Sunday, July 16, 2006

Smith’s Great Black Way


The Great Black Way: L.A. in the 1940s and the Lost African American Renaissance
By RJ Smith
PublicAffairs Books
1-58648-295-5

Probably second only to New York’s 52nd Street, Central Avenue in Los Angeles was one the most preeminent thoroughfares in jazz history. Home to clubs, independent record labels, musicians, and their patrons and listeners, Central Avenue was the center of African-American life in the 1930’s and 1940’s. RJ Smith gives readers a breezy cultural and political history of the Avenue and the people who called it home in The Great Black Way.

Although geographically a western city, Smith makes the point that Los Angeles was pursuing a very southern strategy of segregation, often through the collusion of the local government, businesses, and unions. This was particularly the case with the booming shipbuilding industry, which was in dire need of labor meet the demands of the war effort. Unfortunately, personnel decisions were largely in the hands of the white International Boilermakers, Iron Shipbuilders and Helpers, which created segregated auxiliaries for African American workers. According to Smith:

“Flimsy contrivances, the Negro auxiliaries were subordinate to the white locals in matters regarding union policies and expenditures from the treasury. They provided black members with worse benefits than whites received, allowed for no grievance procedures, and gave blacks no representation at national conventions. Dues, however, were the same as those taken from whites’ paychecks.” (p. 96)

Such collusive policies created intense pressures, but from that pressure also came artistic expression. Chester Himes, for instance, could call out both the official power structure and the Communist agitators looking to exploit it. Smith writes: “his second novel, 1947’s Lonely Crusade wasn’t selling—and it wasn’t pleasing the critics, either. Lonely Crusade follows a black activist in an aircraft factory butting heads with communists and industrialists. Himes gleefully caricatured his Marxist associates, and when the book came out it was his targets turn to attack.” (p. 106)

Himes wasn’t the only creative artist to call the Central Avenue area home. The sounds of jazz and R&B flowed out of clubs, bars, and restaurants. Sometimes talent was a victim to circumstance, as was the case of Leo Watson, an influential jazz vocalist who was undone by mental illness and alcoholism. Smith relates an incident when: “the editors of Esquire magazine tried hunting him down; they wanted to give him an award for being one of the greatest jazz singers on earth. It took them three months of searching before they found him, loading trucks in a war plant.” (p. 176)

Central Avenue is more remembered for the jam sessions it hosted, than for any particular style of jazz played. The jam sessions immortalized by Dexter Gordon and Wardell Gray in “The Chase” become an extended metaphor for Smith, symbolizing the improvised nature of life on the Avenue. Yet even the jazz session faced opposition, as the musicians union registered its injunctions:

“Naturally enough, the musicians union objected. Players were giving it away free, and the union wasn’t getting its cut. They fined those who jammed, yet their efforts showed all the more how different these sessions were from work and how special places like Jack’s Basket Room were at 3 a.m.” (p.260)

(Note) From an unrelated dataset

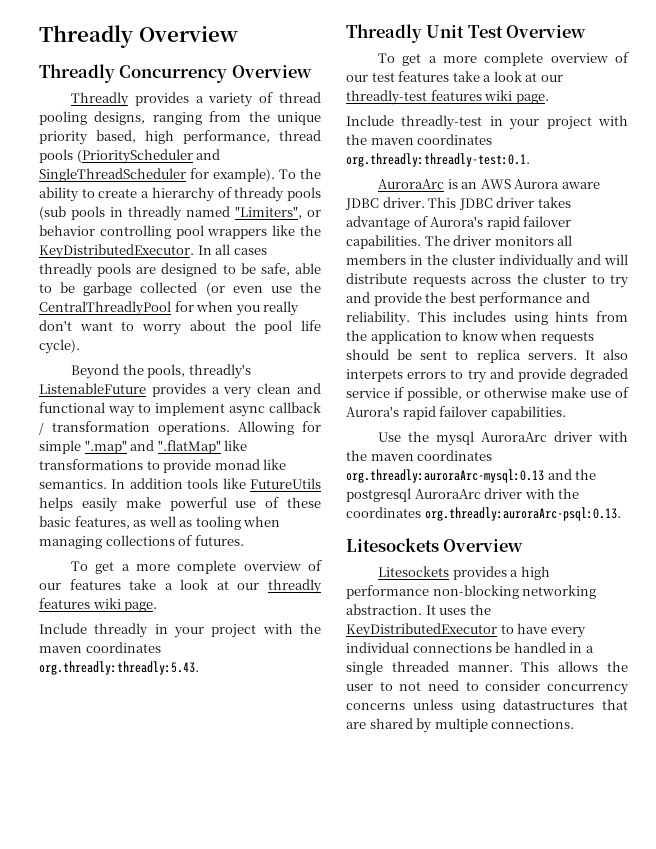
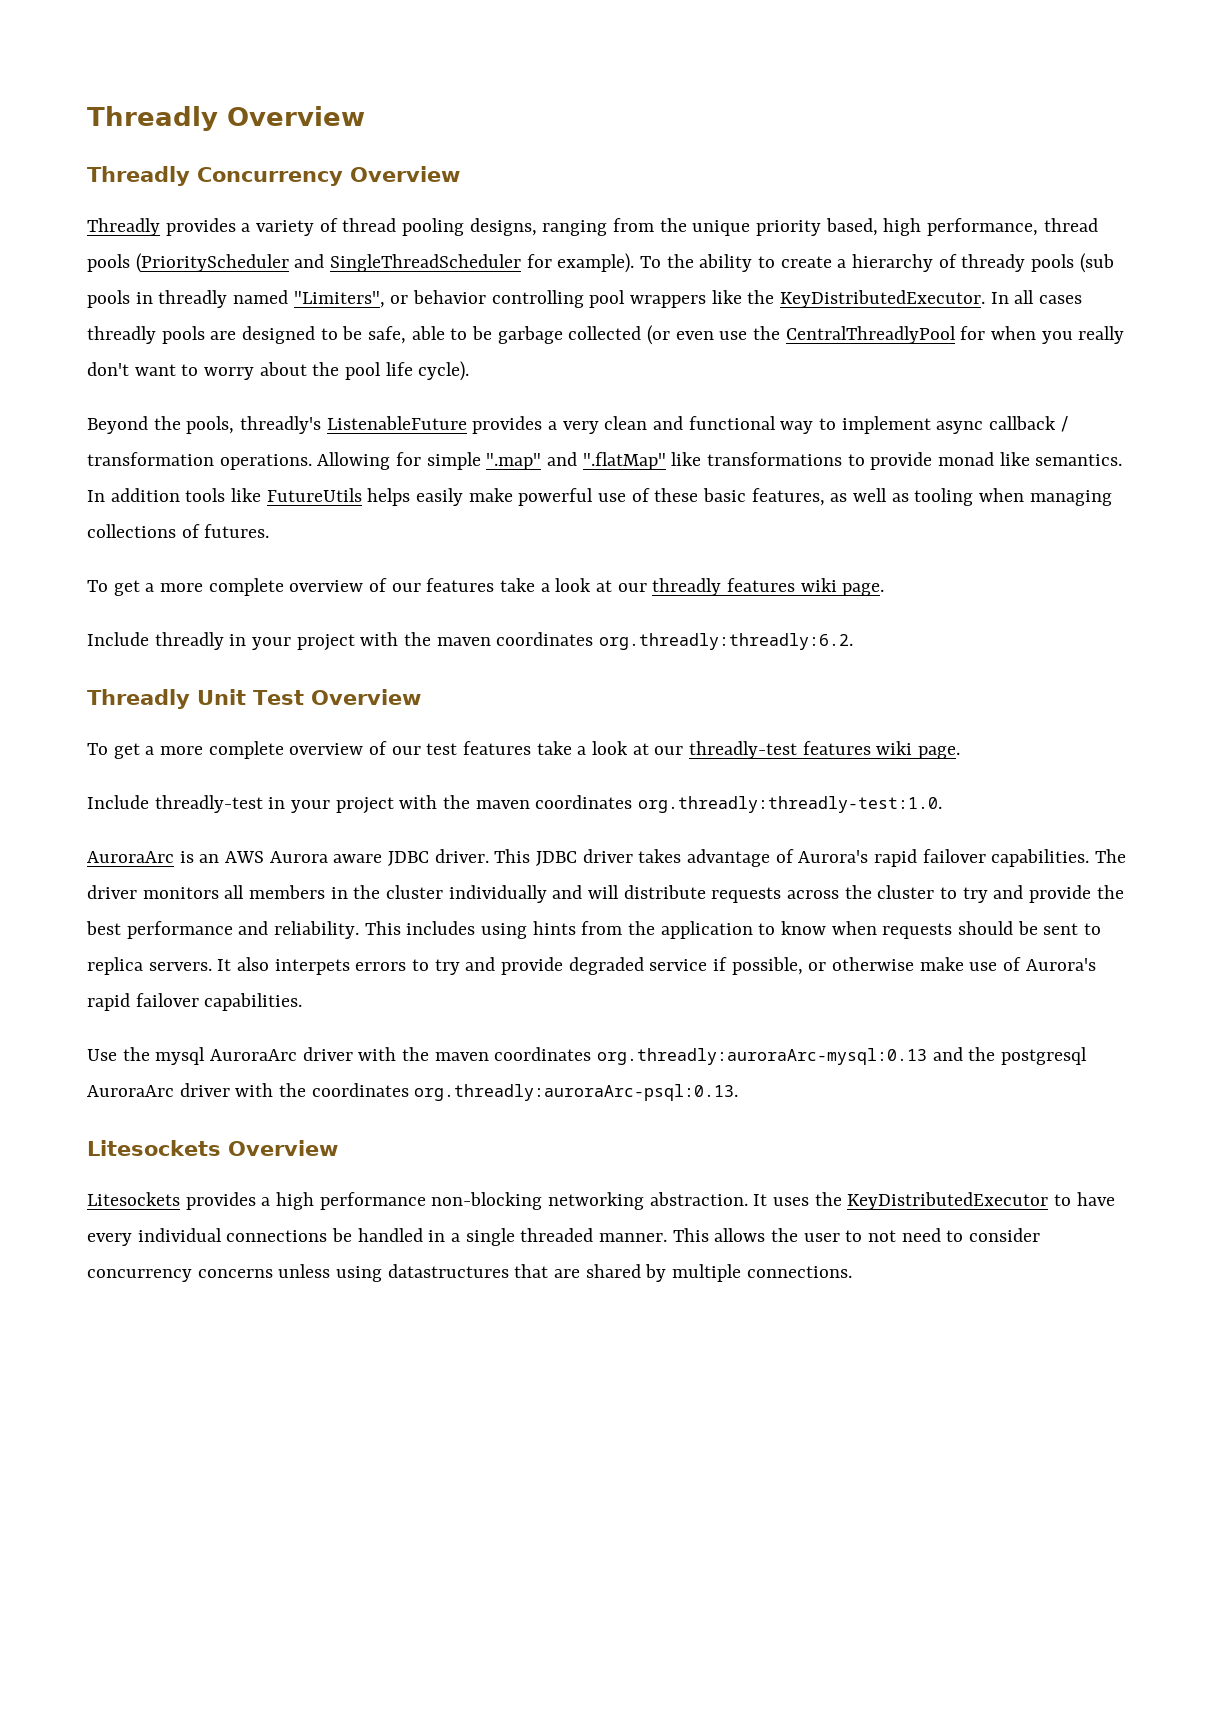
[39,661,199,675] org.threadly:threadly:5.43. -> [599,633,854,650] org.threadly:threadly:6.2.
[346,153,530,167] org.threadly:threadly-test:0.1. -> [638,796,943,813] org.threadly:threadly-test:1.0.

Eventually the union would relent, and the jam session became an accepted part of Avenue life. They were both great opportunities, and great potential pitfalls. Young musicians could make their names at a session, or take a stiff dose of public humiliation. Now most musicians and aficionados often lament the lack of opportunities for Avenue-style jam sessions, recognizing the loss of something special.

Smith makes it clear that 1940’s Central Avenue was far from paradise. It did produce under-appreciated civil rights campaigners, great jazz artists like Buddy Collette and Slim Gaillard, the Exotica of Korla Pandit, the R&B of Big Jay McNeely and Joe Liggins, and the crime fiction of Chester Himes, all of whom Smith examines in detail. It makes for an entertaining and informative history of a particular time and place in American history.